Superannuation crackdown for small businesses under new laws for dodgy operators

Kelly O'Dwyer

Kelly O'Dwyer supports criminal penalties for serious exploitation. Source: AAP Image/Mick Tsikas.

Parliament has finished sitting for the year, and while several major pieces of legislation occupied most of the attention in Canberra this week, a host of other bills also passed.

Among them are reforms to crack down on small businesses skipping out on their superannuation obligations.

Under the reforms, which have passed the Senate, the commissioner of taxation will be able to compel employers to pay unpaid superannuation guarantee entitlements and also undertake education courses.

It will mean the ATO will be responsible for identifying and collecting unpaid super, rather than individual workers or employees.

The ATO has estimated the superannuation guarantee gap  the difference between the value of super contributions and what’s required to be paid under law  was about $2.79 billion in 2015-16.
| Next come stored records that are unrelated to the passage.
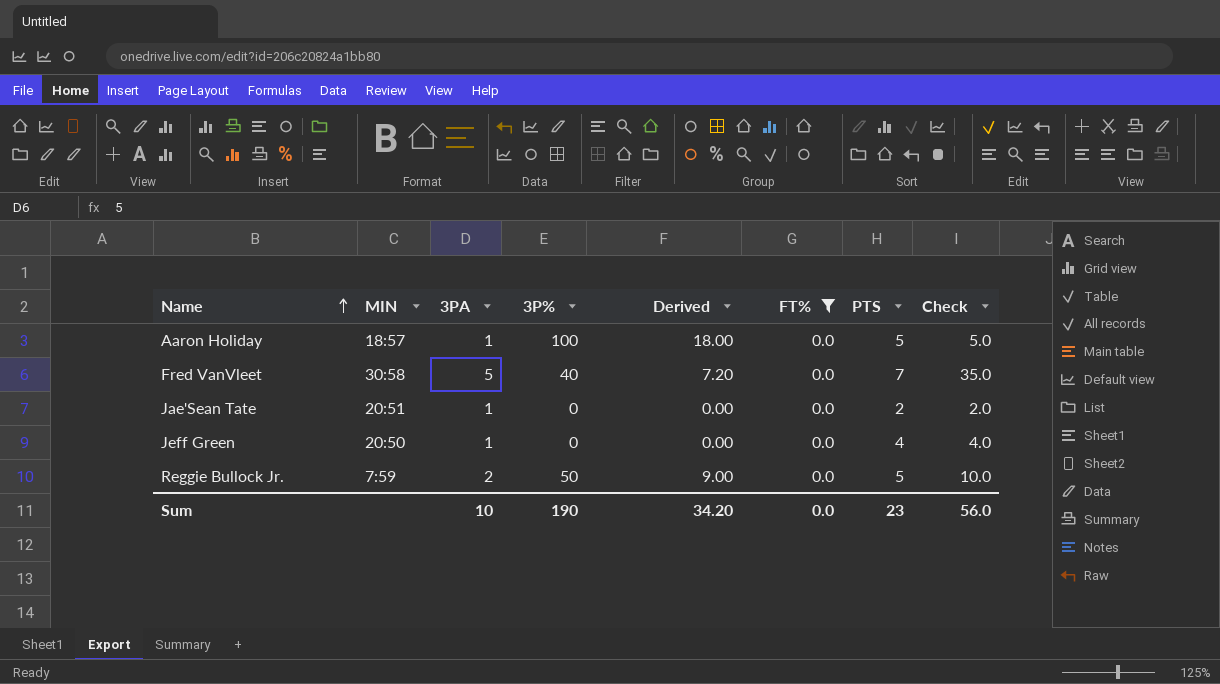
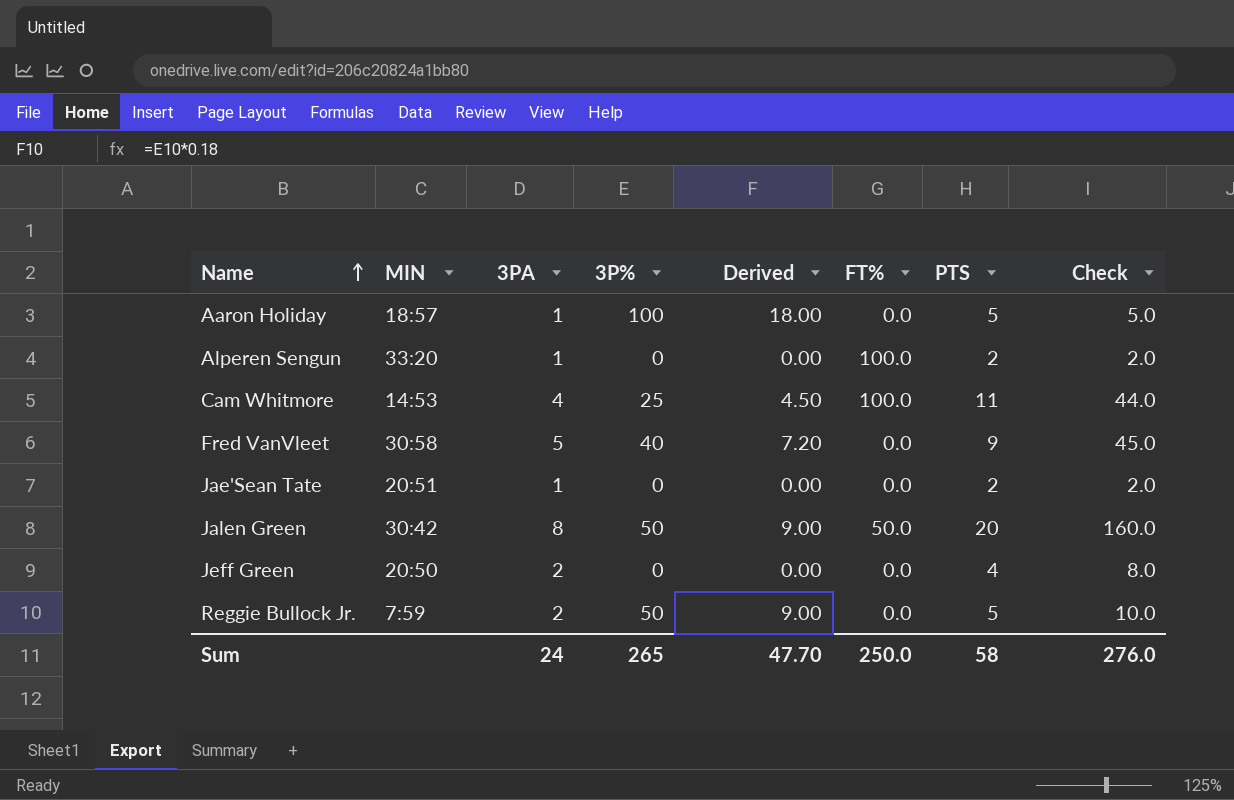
filter: FT% = 0.0 -> none
Fred VanVleet | PTS: 7 -> 9
Fred VanVleet | Check: 35.0 -> 45.0
Jeff Green | 3PA: 1 -> 2
Jeff Green | Check: 4.0 -> 8.0
Sum | 3PA: 10 -> 24
Sum | 3P%: 190 -> 265
Sum | Derived: 34.20 -> 47.70
Sum | FT%: 0.0 -> 250.0
Sum | PTS: 23 -> 58
Sum | Check: 56.0 -> 276.0

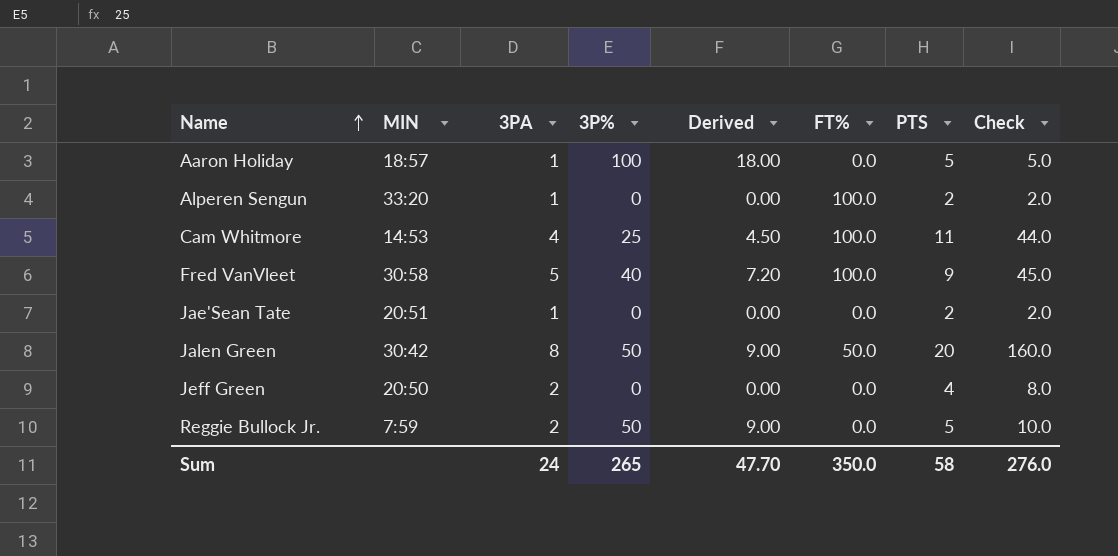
Fred VanVleet | FT%: 0.0 -> 100.0
Sum | FT%: 250.0 -> 350.0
The Australian Institute of Superannuation Trustees chief executive Eva Scheerlinck has welcomed the reforms.

“Workers have suffered, while non-compliant employers have had an unfair advantage over the majority of employers who are good corporate citizens,” she said in a statement.

The changes also include an extension of single touch payroll reporting to businesses with less than 19 workers. We’ve published a separate explainer on that change.

Fair Work Commission changes

The Fair Work Commission (FWC) will no longer be required to conduct customary four-year reviews of modern awards thanks to new laws passed earlier this week.

The FWC will undertake award reviews on an as-needs or by-request basis under the amended system.

The Fair Work Act amendment, which was introduced into parliament in March, also allows the FWC to overlook small technical errors in enterprise agreement applications, which were making it more difficult for employers to participate in the bargaining process.

The simplification was been described by Jobs and Industrial Relations Minister Kelly O’Dwyer as common sense.

“These are common sense reforms. Under the current arrangements we have seen unintended, and sometimes absurd, outcomes which have caused lengthy delays,” O’Dwyer said in a statement.

“The Fair Work Commission has rejected an enterprise agreement where an employer printed the notice to employees at the start of the bargaining process onto a piece of paper with the company letterhead on it, rather than a plain piece of paper.”

Unpaid domestic violence leave passed

The Coalition also passed reforms which will amend the Fair Work Act to guarantee five days of unpaid family and domestic violence leave to workers.

The move extends an FWC decision from earlier this year to insert similar provisions into many modern awards to all workers.

The changes fall short of what Labor is calling for, which includes the provision of paid domestic violence leave.

“While this is a welcome development, it doesn’t go far enough,” Labor frontbencher Anthony Albanese wrote earlier this week.

“What is needed is 10 days of paid domestic violence leave — a position consistent with the statements of many victims, frontline workers, businesses, unions and organisations that deal daily with domestic violence.”

New FWC appointments

New appointments to the Fair Work Commission have ignited a row with unions, who have accused the government of stacking the independent body in favour of employers.

O’Dwyer moved to address concern the FWC is under-resourced on Friday, announcing the appointment of six new deputy presidents and a commissioner.

But while the Minister maintains the appointees are “highly qualified and well regarded”, the Australian Council of Trade Unions (ACTU) has accused the government of bringing in “big-business lobbyists”.

The deputy president appointments include existing commissioner Tony Saunders, former BHP Coal HR executive Nicholas Lake, former NSW employer group representative Gerard Boyce, Corrs Chambers Westgarth partner Janine Young, former NSW Nurses’ Association industrial officer Bryce Cross, and director of workplace relations for the Australian Mines and Metals Association Amanda Mansini.

Leyla Yilmaz, principal of LLY Business Consultancy, has been appointed as a commissioner.

The appointments will all be in effect by the end of next February, with the exception of Young, who will start on March 11.

“These additional appointments will give the Fair Work Commission the ability to approve pay increases and better working conditions more quickly for Australian workers,” O’Dwyer said in a statement.

However, the ACTU says there will now only be 14 representatives of “working people” on the commission, compared to 30 “business representatives”.

“These six appointments will result in a Fair Work Commission that is almost two-thirds comprised of people who’ve spent their lives attacking working ­people’s rights as big business lawyers and lobbyists,” ACTU secretary Sally McManus said in a statement.